Each line from the one that contains "[229,132,307,149] kap<String> ->" down to the last line of the material should be retyped exactly as it stands.

-------- Raw data --------

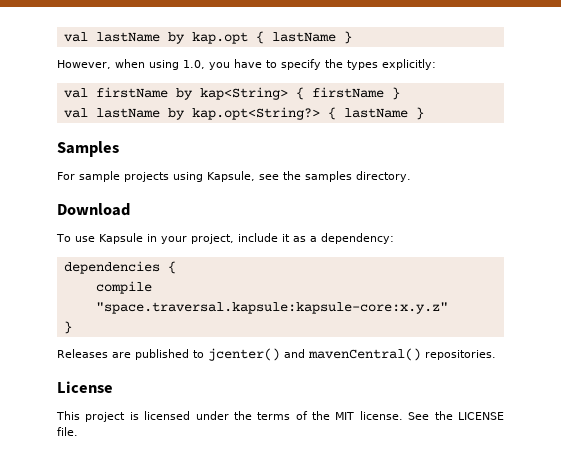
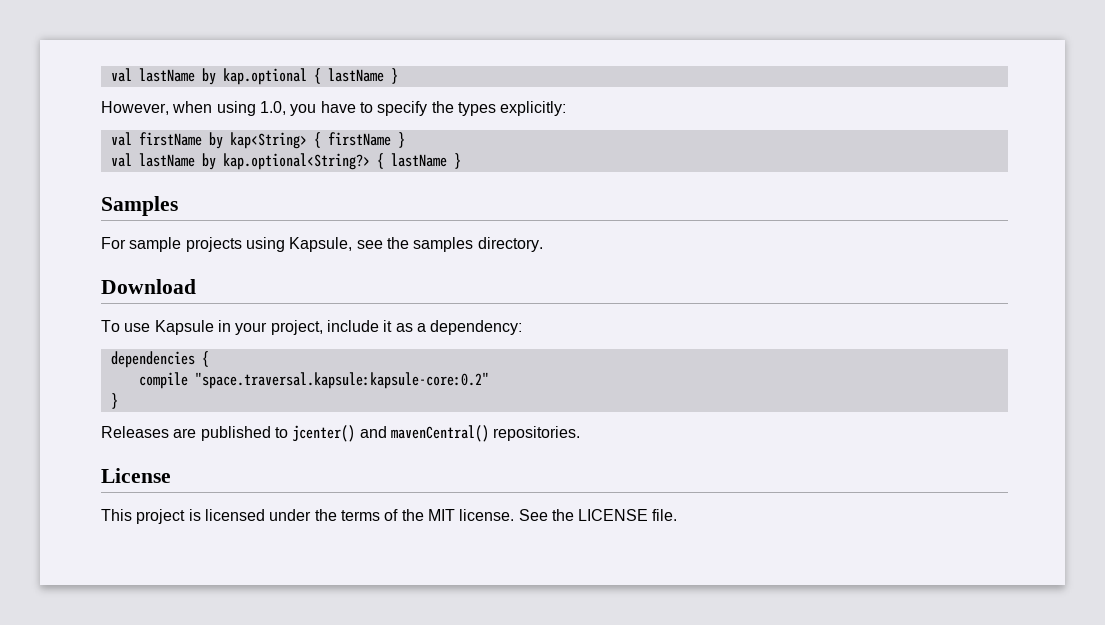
[63,32,248,44] val lastName by kap.opt -> [110,68,307,85] val lastName by kap.optional
[191,107,320,120] kap.opt<String?> -> [222,153,370,170] kap.optional<String?>
[95,302,448,314] "space.traversal.kapsule:kapsule-core:x.y.z" -> [194,372,489,389] "space.traversal.kapsule:kapsule-core:0.2"

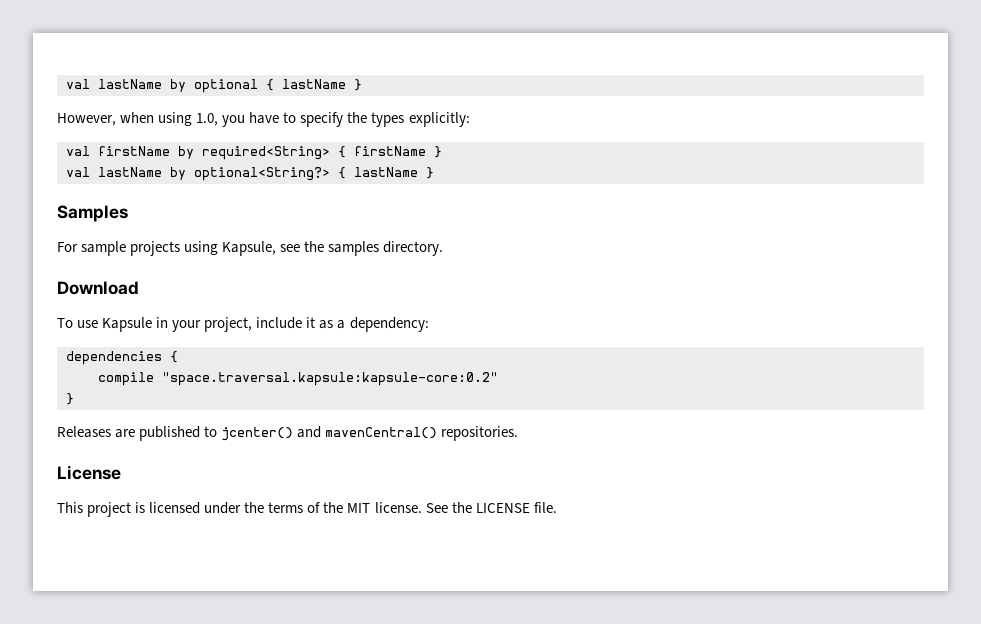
[110,68,307,85] val lastName by kap.optional -> [66,79,258,93] val lastName by optional
[229,132,307,149] kap<String> -> [202,146,330,160] required<String>
[222,153,370,170] kap.optional<String?> -> [194,167,330,181] optional<String?>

--------

*Exercise output*.
[229,132,307,149] kap<String> -> [202,146,330,160] required<String>
[222,153,370,170] kap.optional<String?> -> [194,167,330,181] optional<String?>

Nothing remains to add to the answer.